Let's do a bit of peer-review on twitter 1/n
2/n Paper is here. Basically, the authors took total COVID-19 mortality in a range of countries by August 31st and correlated them with country-level metrics such as average BMI frontiersin.org/articles/10.33…
3/n The authors found that country-level metrics compiled by the University of Oxford on the stringency of lockdowns did not correlate well with the number of deaths that a country experienced from COVID-19, but other things like BMI and latitude did
4/n But even a very shallow skim of the methodology brings up extremely serious concerns

For example, where did they get their data?
5/n Well, the obesity rates were taken from the CIA Factbook

This is manifestly inappropriate.

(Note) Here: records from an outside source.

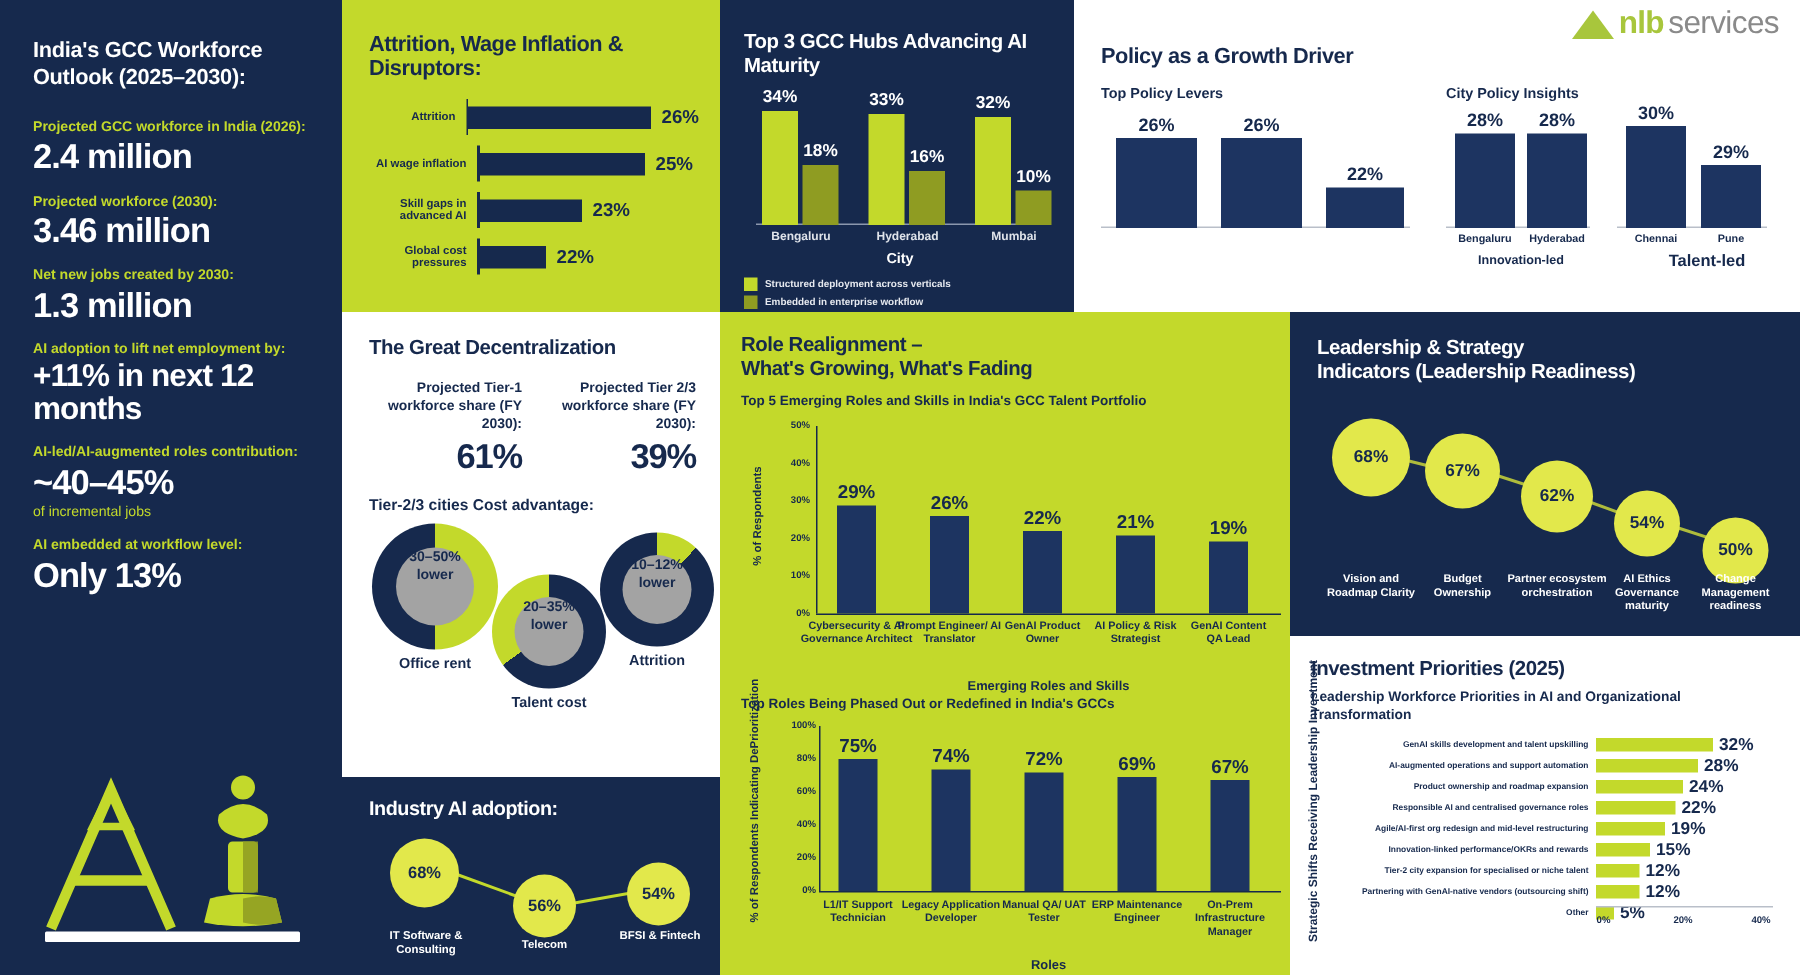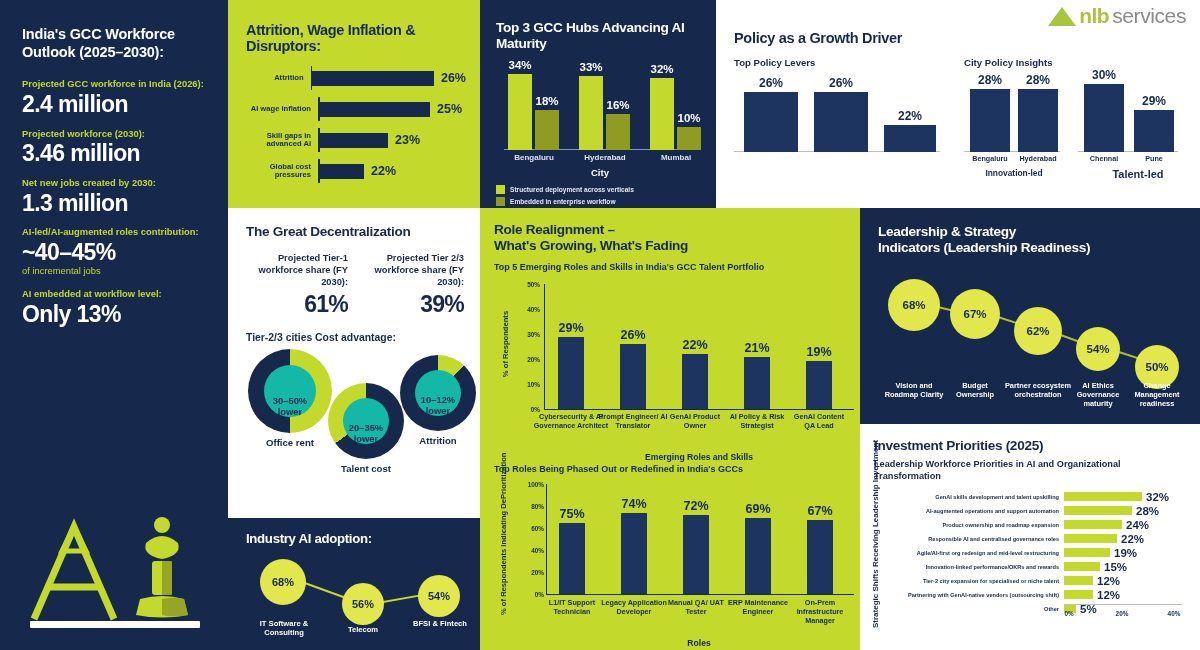"AI adoption to lift net" div.stat { html: none -> <div> <div>AI adoption to lift net employment by:</div> <div>+11% in next 12 months</div> </div> }
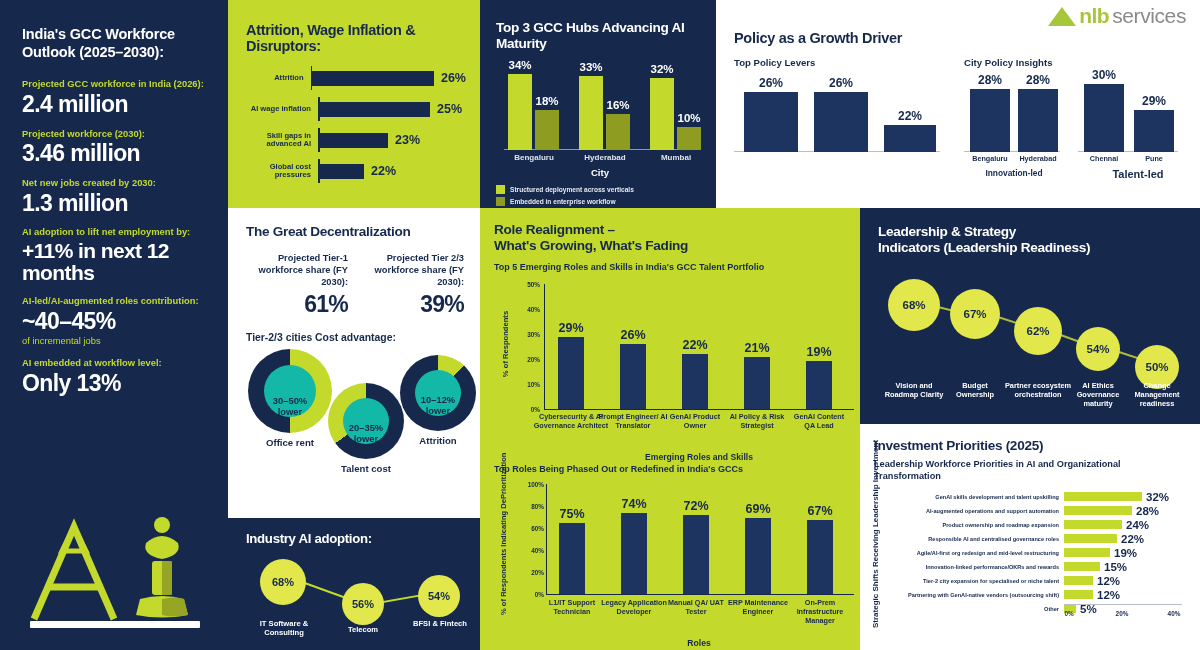"30–50% lower" .donut .hole { background: #14b8a6 -> #a3a3a3; justify-content: flex-end -> flex-start }
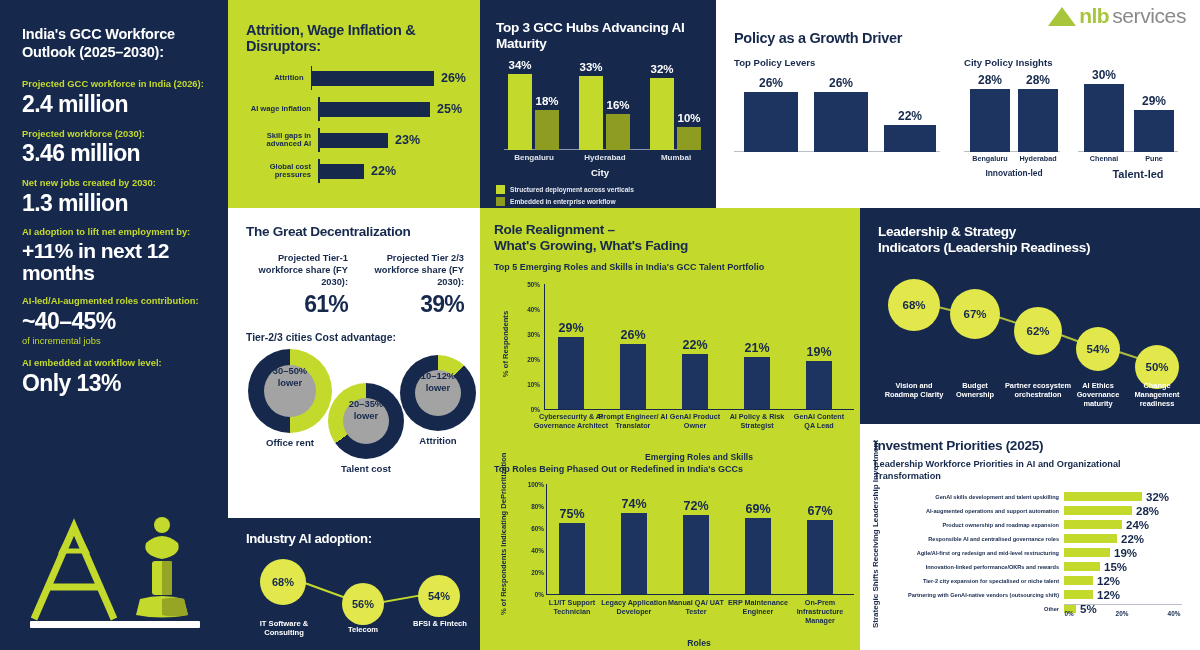"75%" div.v-bar { height: 71px -> 88px }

The factbook was last updated in 2016 for these figures and mostly references reports that are 6+ YEARS old
6/n I'm not sure what meaning we could take from correlating COVID-19 deaths in August with obesity rates from 2012, but it's certainly not a lot
7/n The physical inactivity data was taken from the WHO's global data repository, which was updated in 2018. This is better, but it's still aggregating data from vastly different surveys done in different ways in different countries across the world
8/n The government stringency index was taken from Oxford data, which you can see here. You can see some problems with this almost immediately as well
9/n For example, in August (when this study compared countries), Australia was rated as 75/100 on the stringency index. This is because one state of the country (Victoria) had extremely strict restrictions in place
10/n But for most of Australia, life was largely back to normal (except for travel) by August!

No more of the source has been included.